のたまわく、ひとにしてじんならずんば、れい如何いかにせん。人にして仁ならずんば、がくを如何にせん。

(人にもし仁の心がなかったら、形式的な礼がなんになろう。

 又人にもし仁の心がなかったら、整った音楽を奏してもなんになろう。)

<出典:「仮名論語」伊與田覺著 致知出版社>

 

 

 

 「仁」について、孔子は定義していないことを以前コメントしました。

そうは言うものの調べてみたところ、土田健次郎著「儒教入門」(東京大学出版会)によれば、「仁」とは、もとは外見の見栄えの良さのことでしたが、それを孔子が内面化したとのことです。

具体的には、「自分の心内の欲求を自覚し、それを基にして他者の心中を思いやること」とのこと。

 

 

 今日の言葉をよりかみ砕くと、「礼」を行うにしても、その「礼」の意図や背景と、「礼」を行う人の「心」が一致していないのであれば、やっても何の意味もないということになります。

 

後段についても、演奏自体はリズムや音程がきちんと一致し調和していても、演奏者の「心」が、その音楽が表す情景や想いを共有していないのなら価値はないということです。

 

 

 ちなみに「礼」について、土田健次郎氏の上著によると、次の項目が最重要条件になるとされています。

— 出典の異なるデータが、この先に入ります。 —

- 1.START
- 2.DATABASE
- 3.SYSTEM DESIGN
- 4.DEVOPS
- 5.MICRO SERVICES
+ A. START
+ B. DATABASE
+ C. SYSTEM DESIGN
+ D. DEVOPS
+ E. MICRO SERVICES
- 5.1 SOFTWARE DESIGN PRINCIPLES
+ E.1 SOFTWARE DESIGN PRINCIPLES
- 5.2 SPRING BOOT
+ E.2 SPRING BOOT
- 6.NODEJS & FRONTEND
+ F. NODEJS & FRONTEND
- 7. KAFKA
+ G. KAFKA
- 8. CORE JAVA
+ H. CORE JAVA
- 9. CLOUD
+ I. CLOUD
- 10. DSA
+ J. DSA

聖人(王者)が規定したものであること、内容が天下に一律であること、万人にその内容が行き渡ること、忠孝思想と背馳(はいち)しないこと、以上の4つです。

 

 

 実は若いころ、楽器を一所懸命に練習して、何とかそれで生活できないものかと夢を持っていました。しかし20歳であきらめ、趣味として位置づけることとしました。

振り返ってみると、私の演奏には「仁」が無かったと思います。形や技術にばかり目が行き、ただ一つの音が発する響き、それが生み出す情景について、大切に扱う気持ちが無かったと感じています。

 

 今でも時折弾いていますが、そのことに今更ながら気づかされます。どうやら、「仏作って魂入れず」を実践していたようです。

 

 

 この経験に関して思うことがあります。それは、よく言われる言葉ですが、「本物に触れること」と「良き師に就くこと」が極めて大事だということです。

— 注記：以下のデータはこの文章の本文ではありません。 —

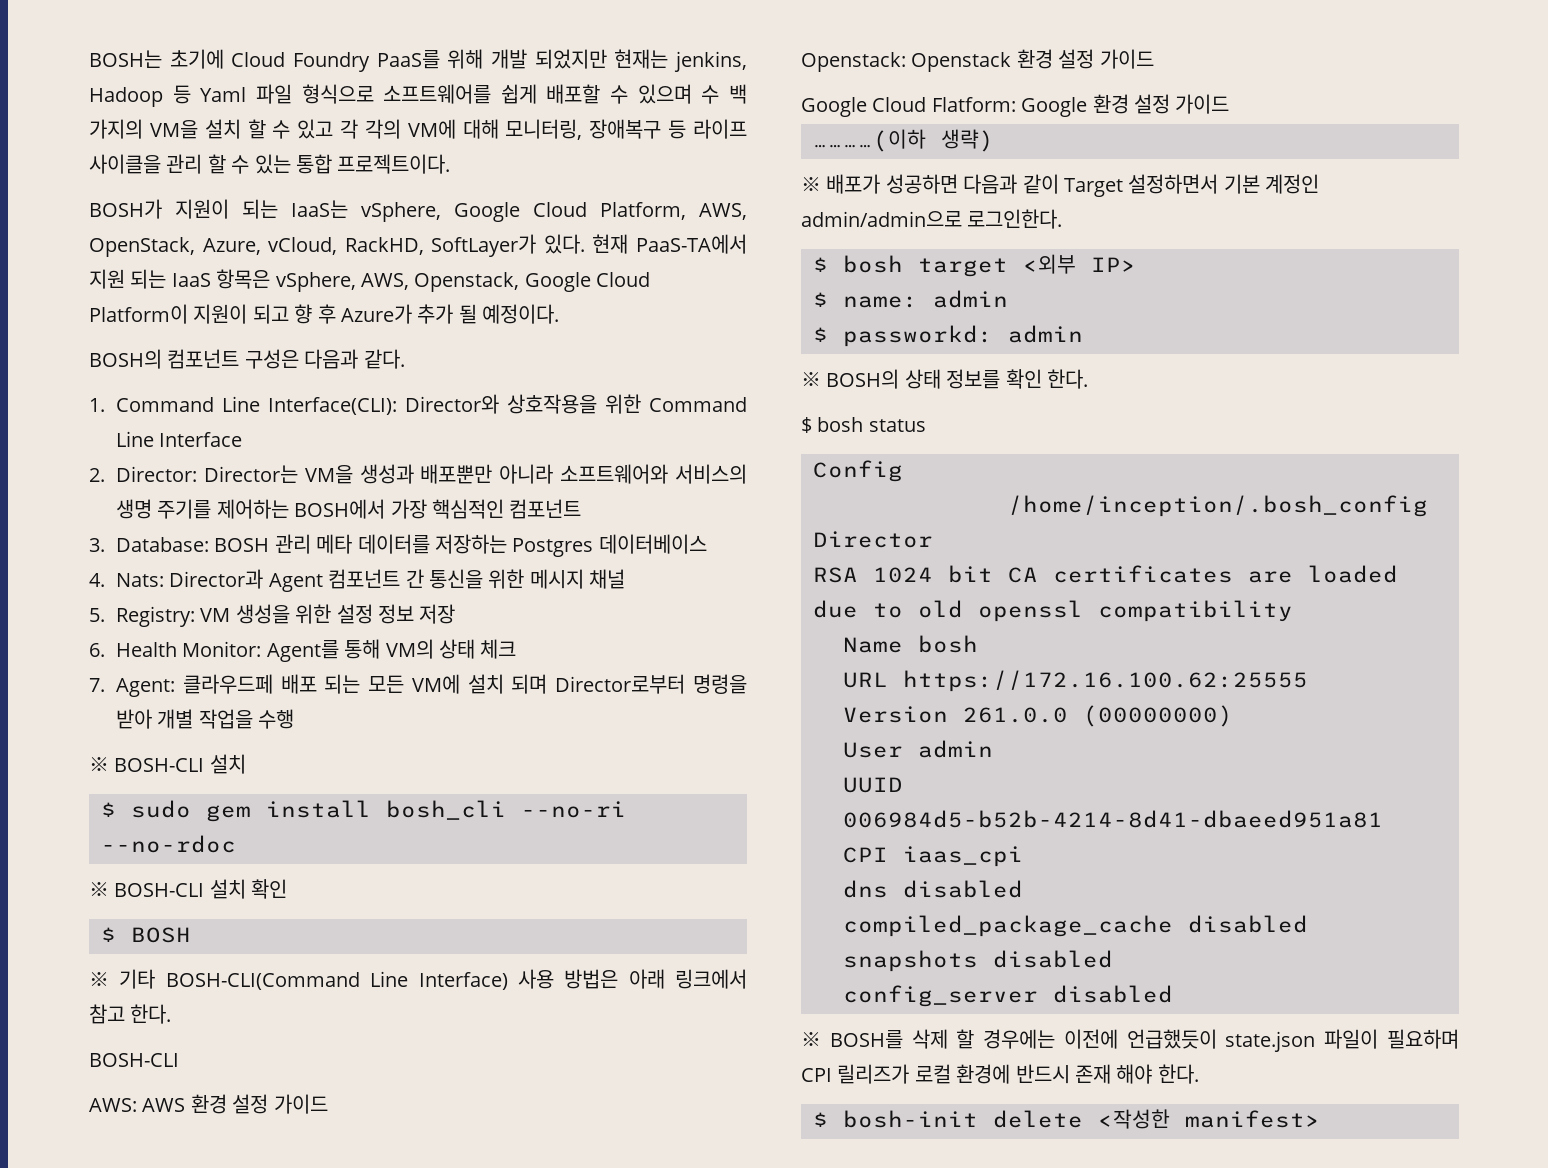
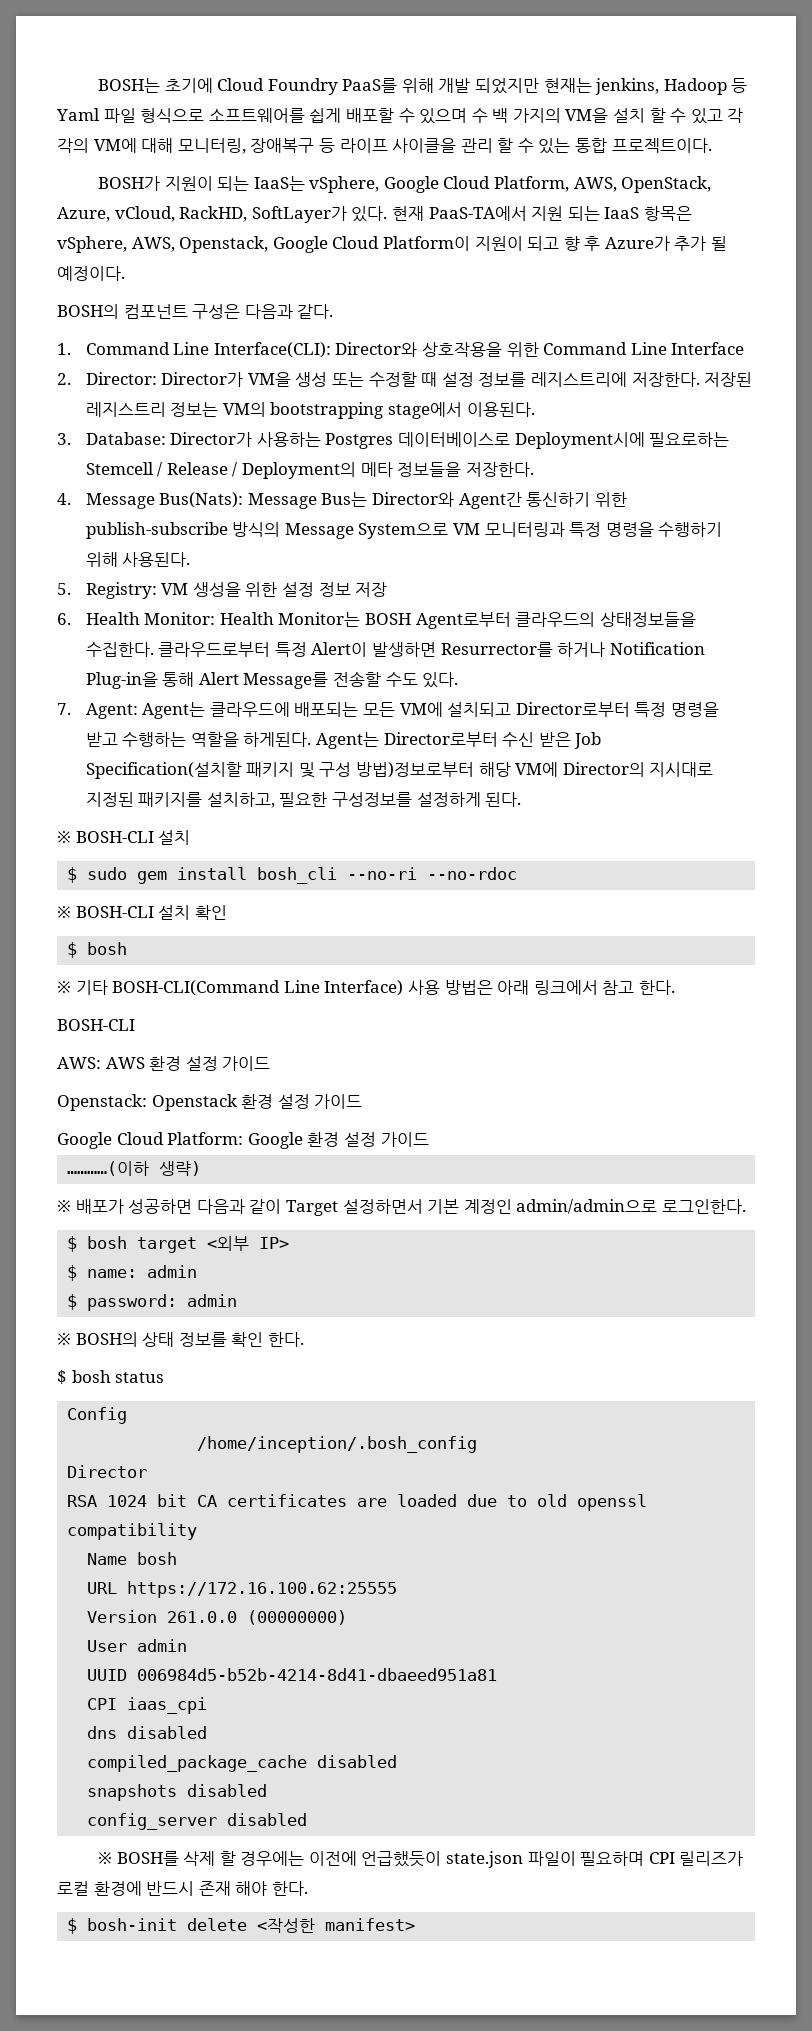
- 2. Director: Director는 VM을 생성과 배포뿐만 아니라 소프트웨어와 서비스의 생명 주기를 제어하는 BOSH에서 가장 핵심적인 컴포넌트
- 3. Database: BOSH 관리 메타 데이터를 저장하는 Postgres 데이터베이스
- 4. Nats: Director과 Agent 컴포넌트 간 통신을 위한 메시지 채널
+ 2. Director: Director가 VM을 생성 또는 수정할 때 설정 정보를 레지스트리에 저장한다. 저장된 레지스트리 정보는 VM의 bootstrapping stage에서 이용된다.
+ 3. Database: Director가 사용하는 Postgres 데이터베이스로 Deployment시에 필요로하는 Stemcell / Release / Deployment의 메타 정보들을 저장한다.
+ 4. Message Bus(Nats): Message Bus는 Director와 Agent간 통신하기 위한 publish-subscribe 방식의 Message System으로 VM 모니터링과 특정 명령을 수행하기 위해 사용된다.
- 6. Health Monitor: Agent를 통해 VM의 상태 체크
- 7. Agent: 클라우드페 배포 되는 모든 VM에 설치 되며 Director로부터 명령을 받아 개별 작업을 수행
+ 6. Health Monitor: Health Monitor는 BOSH Agent로부터 클라우드의 상태정보들을 수집한다. 클라우드로부터 특정 Alert이 발생하면 Resurrector를 하거나 Notification Plug-in을 통해 Alert Message를 전송할 수도 있다.
+ 7. Agent: Agent는 클라우드에 배포되는 모든 VM에 설치되고 Director로부터 특정 명령을 받고 수행하는 역할을 하게된다. Agent는 Director로부터 수신 받은 Job Specification(설치할 패키지 및 구성 방법)정보로부터 해당 VM에 Director의 지시대로 지정된 패키지를 설치하고, 필요한 구성정보를 설정하게 된다.
  ※ BOSH-CLI 설치 확인
- $ BOSH
+ $ bosh
- Google Cloud Flatform: Google 환경 설정 가이드
+ Google Cloud Platform: Google 환경 설정 가이드
- $ passworkd: admin
+ $ password: admin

本物(作品)に触れ、本物の道具(楽器など)を用い、そして「仁」ある師に就くことで、その道を正しく進めるものだと感じます。

 

 学生時代にそのような友人がおりました。彼はプロ演奏家として、現在も第一線で活躍しています。上記のような環境に自ら身を投入していたと感じていますし、今でもその領域にいるように映ります。

個人的な感想として、正道を行く人物に触れられた経験は、本当にありがたく思います。

 

 

長い年月、万人に道を示し続けている本物としての「古典」、

 

それを実践する「仁」を持つ人物を「師」とし、

 

正しい道を正しく進む「良き生き方」を追求したいと思います。